[Aboriginal] Why more/chroot-splice.sh doesn't work anymore.
rob at landley.net
Sun Jun 19 11:20:25 PDT 2011
So I'm poking at lfs-bootstrap this weekend, and my design assumptions
seem to have crossed paths and cancelled each other out at some point.
Problem: building big things under qemu is slow enough that for test
purposes, it's nice to smoketest stuff on i686 under chroot and _then_
worry about building it for the target. I can set up such a chroot by
hand, but it's tedious and there should be an easy way to _automate_ it
given a root filesystem and a control image filesystem.
After the build, extracted versions of the root filesystem and control
image are available in the build/root-filesystem-$ARCH directory and
build/control-images/lfs-bootstrap directories. Many moons ago I made a
more/chroot-splice.sh script that copies them together and prints out
the sudo command line you have to run to chroot into it, and the command
line you run inside it to kick off the build. (It doesn't do these
steps itself because none of my build scripts ever require root access.
Possibly this script should call sudo anyway, since it's really an
optional development/debugging thing and the whole POINT is to set up a
Once upon a time, /mnt/init would check if the root filesystem was
writeable, and if so it would skip the setup-chroot step: instead it
would just build and install packages into the host root filesystem.
I suspect that behavior was in the gentoo/LFS bootstrapping stuff I did
for Qualcomm's Hexagon port last year, and never actually made it into
the reimplementation I did for public consumption.
However, the chroot-splice script was written on the assumption that
/mnt/init did that. If it _doesn't_, then it copies the gigabyte of
lfs-bootstrap files in /mnt into the new chroot (because the copy is
using find -xdev). And then it bind mounts /mnt over that. This may
actually work (never let it run long enough find out), but it's HORRIBLY
So yeah, just fixed that. Then I need to track down why one of m4's
configure tests ("does some string function work in linear time,
apparently not") is hanging forever. I remember looking at it before
and it was setting an alarm() to kill it after a few seconds, and the
alarm was never triggering due to uClibc's signal handling with
-lpthreads being crap. I believe I fixed it with a background process
that did "while true; do sleep 5; killall nameofthetestbinary; done".

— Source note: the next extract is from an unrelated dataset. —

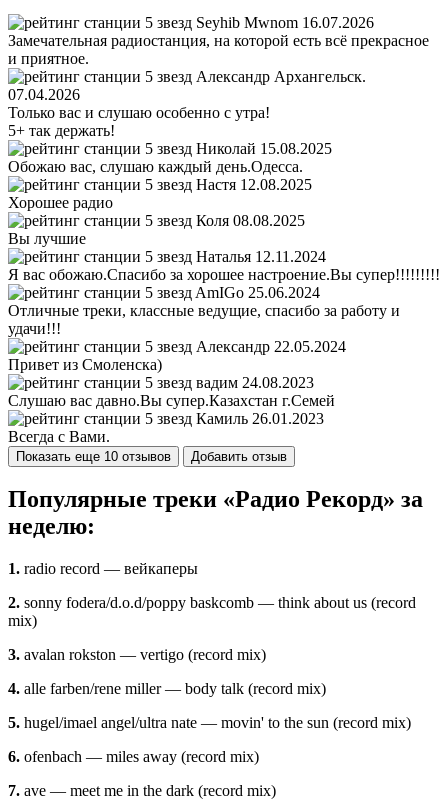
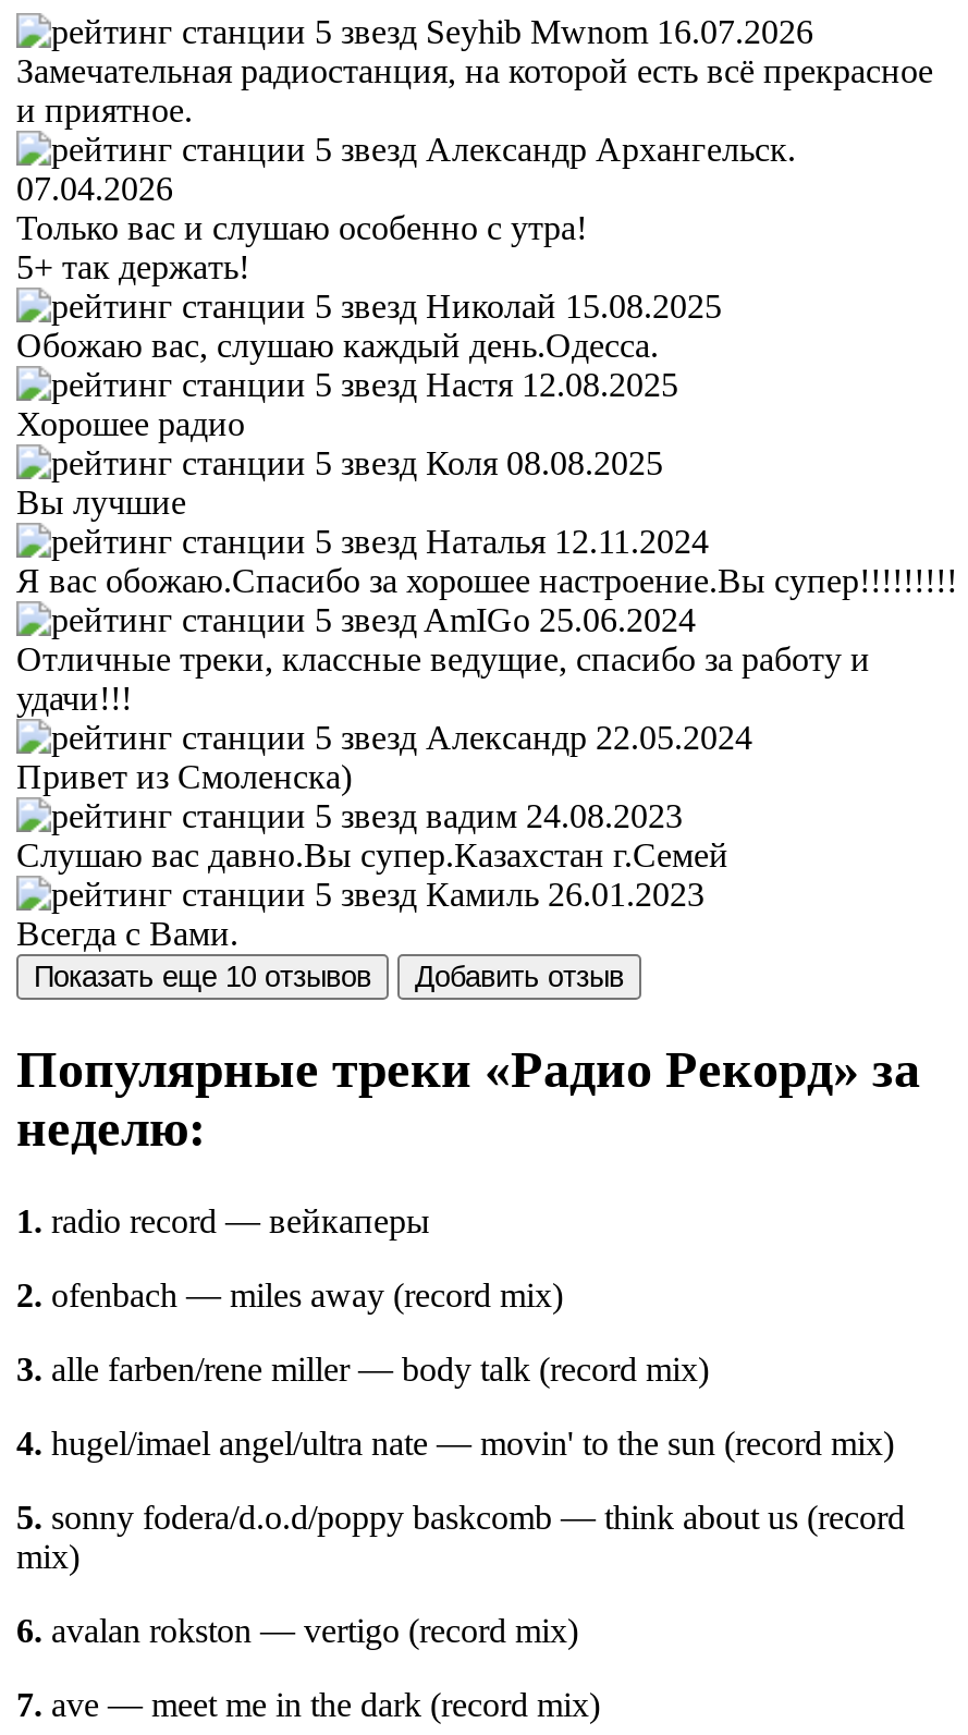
[8,594,416,611] 2. sonny fodera/d.o.d/poppy baskcomb — think about us (record -> [16,1277,905,1536] 2. ofenbach — miles away (record mix) | 3. alle farben/rene miller — body talk (record mix) | 4. hugel/imael angel/ultra nate — movin' to the sun (record mix) | 5. sonny fodera/d.o.d/poppy baskcomb — think about us (record
moved [8,612,37,629] -> [16,1539,79,1576]: mix)
[8,646,411,765] 3. avalan rokston — vertigo (record mix) | 4. alle farben/rene miller — body talk (record mix) | 5. hugel/imael angel/ultra nate — movin' to the sun (record mix) | 6. ofenbach — miles away (record mix) -> [16,1613,578,1650] 6. avalan rokston — vertigo (record mix)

Which means I should look at the current uClibc release again to see if
signal handling sucks less under NPTL. But lemme re-establish an LFS
native build baseline first. And possibly update it to the current LFS
P.S. I used to post this kind of stuff to my blog, but I'm trying to
post it here now. Lemme know if you have a preference where it should
go? If I do post it here, the list traffic is mostly me blathering on
about technobabble details, but if I blog it the list traffic tends to
get really sparse and the comments I get about it are in private email
instead of here...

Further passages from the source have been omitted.